I’m interested in self reflecting. I’ve done it since being a kid and I always found it as a monkey on my back at the time. I didn’t want to think too much about how I reacted to certain situations. I wanted things to wash over me a bit more. Now, rather than be tortured on my behaviours and if I said or did the right thing, I use it as a tool to improve.

I reflect almost daily. Just a quiet time where I can replay back certain situations in my head. And it’s no surprise to those who know me, seeing as I’m there so often, that a minute or two between sets in the gym is a good time for me to think. The gym is my therapy. My meditation. A time for self reflection. Who am I? What am I becoming? To answer this I need to reflect on what I have done.

My thoughts often turn to my kids. I’m very hands on in their lives and they are pretty much my world. But as I rest from my latest set and I smile when I picture my kids faces, my heart begins to sink at how I snapped over their latest bickering with each other or my ranty voice when they didn’t listen to my instructions. I can be a shouty dad. I hate that.

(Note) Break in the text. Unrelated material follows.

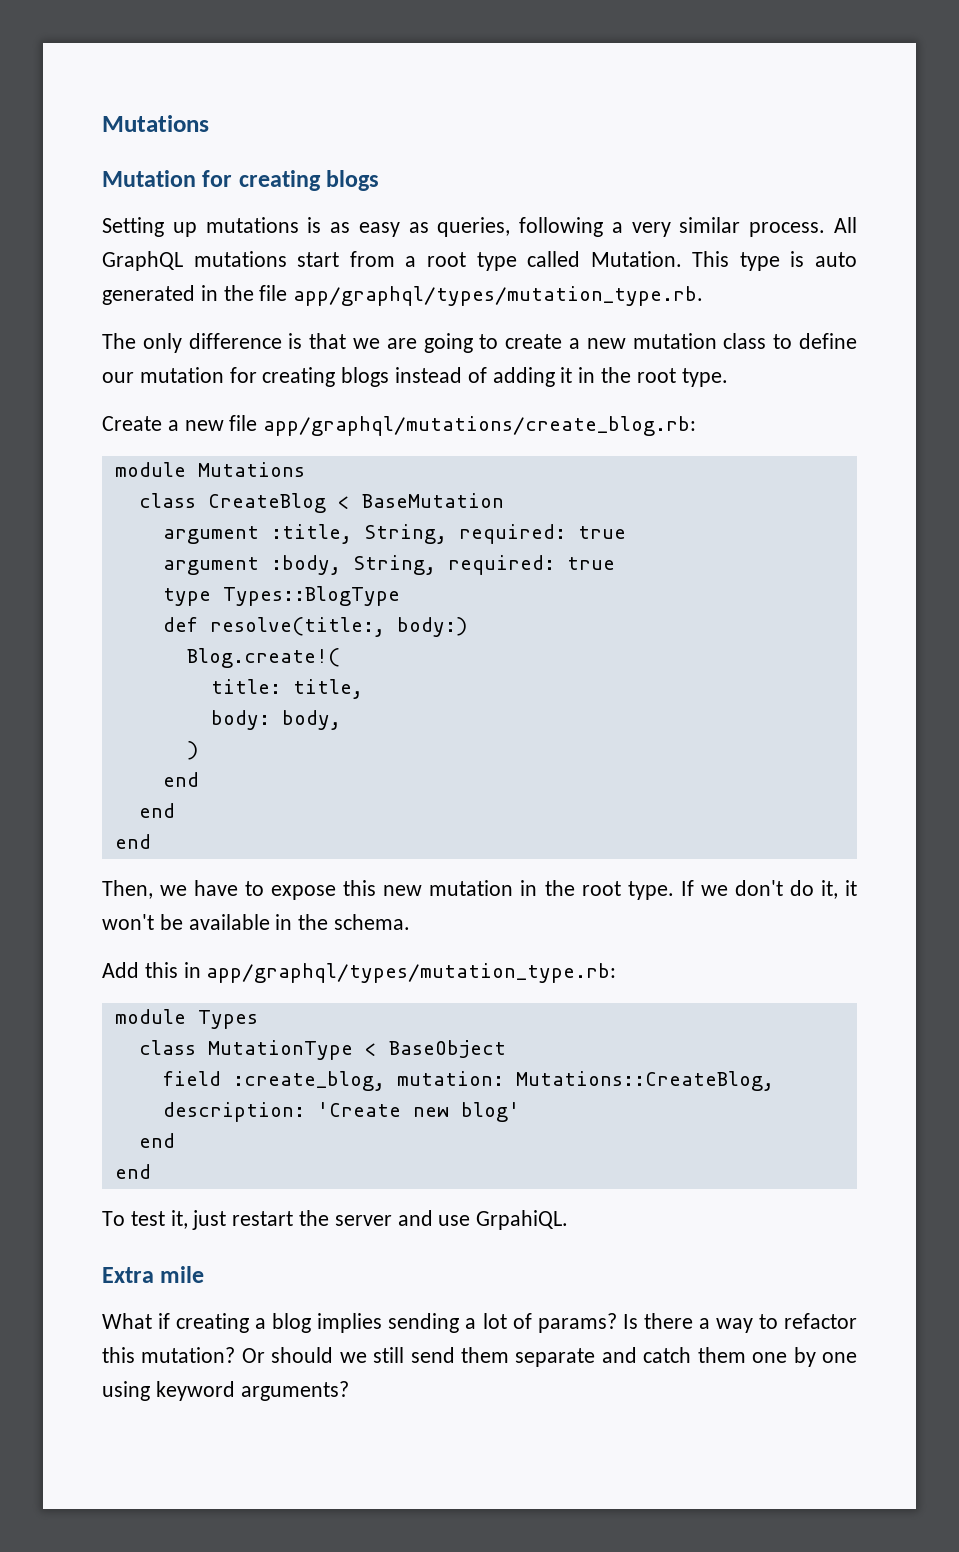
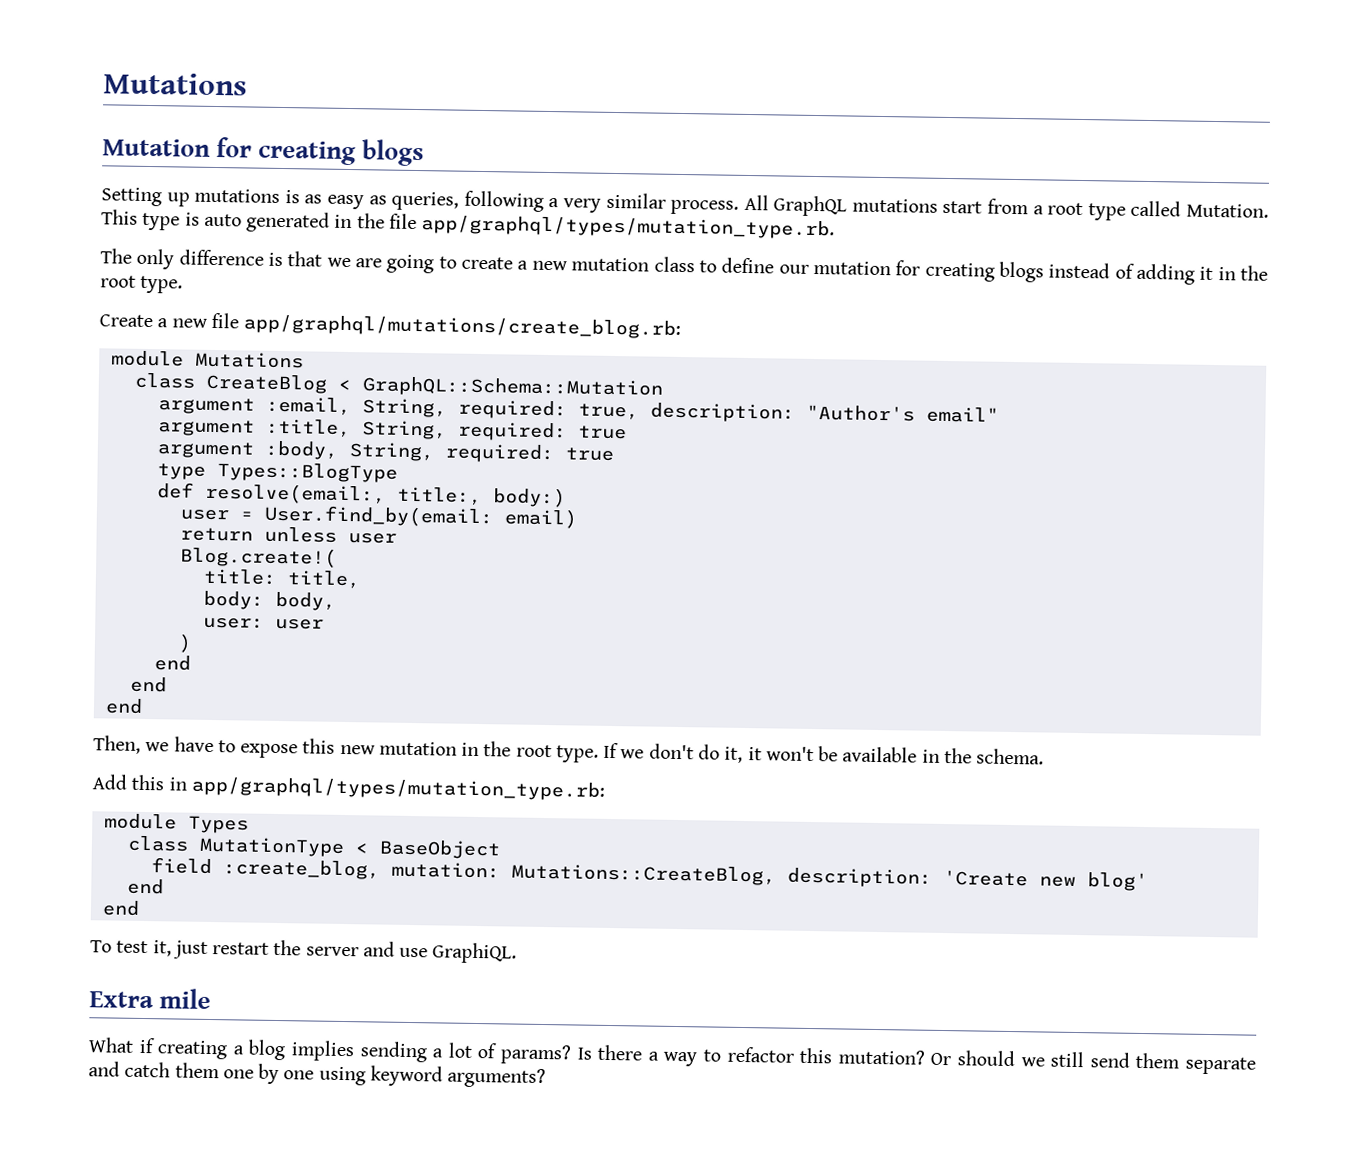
[361,493,504,508] BaseMutation -> [361,376,663,399] [157,396,999,423] GraphQL::Schema::Mutation // argument :email, String, required: true, description: "Author's email"
[209,617,385,637] resolve(title:, -> [204,482,482,506] resolve(email:, title:,
(467, 627) none -> [179,504,578,529] [179,526,397,544] // user = User.find_by(email: email) // return unless user
(341, 720) none -> [202,617,324,630] // user: user
[476,1210,569,1230] GrpahiQL. -> [432,942,518,964] GraphiQL.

I can’t just recognise my faults, click my fingers and change. Nobody can. But, much like training a muscle, I believe we can train our behaviours to become what we actually want to be. Sure, I’m a caring, loving dad. My kids love me. We tell each other often that we love each other. We hug daily. But I knew that I had to train away shouty dad. Sooner or later, my kids would come to resent me and I would be in a state of anger forever. I had to reflect daily on what I could do better in these tense situations. And I think I am getting better. But I need to keep training my behaviour and keep checking myself. If I become complacent then I lose my consistency. And consistency, again, just like training the body, is key.

Shouty dad has gone. I’m not saying that shouty dad won’t make a visit the next time my youngest draws on the curtains again. He might make an appearance. But I firmly believe calm dad will tap him on the shoulder and tell him to sling his hook. Calm dad has got this one under control thanks very much!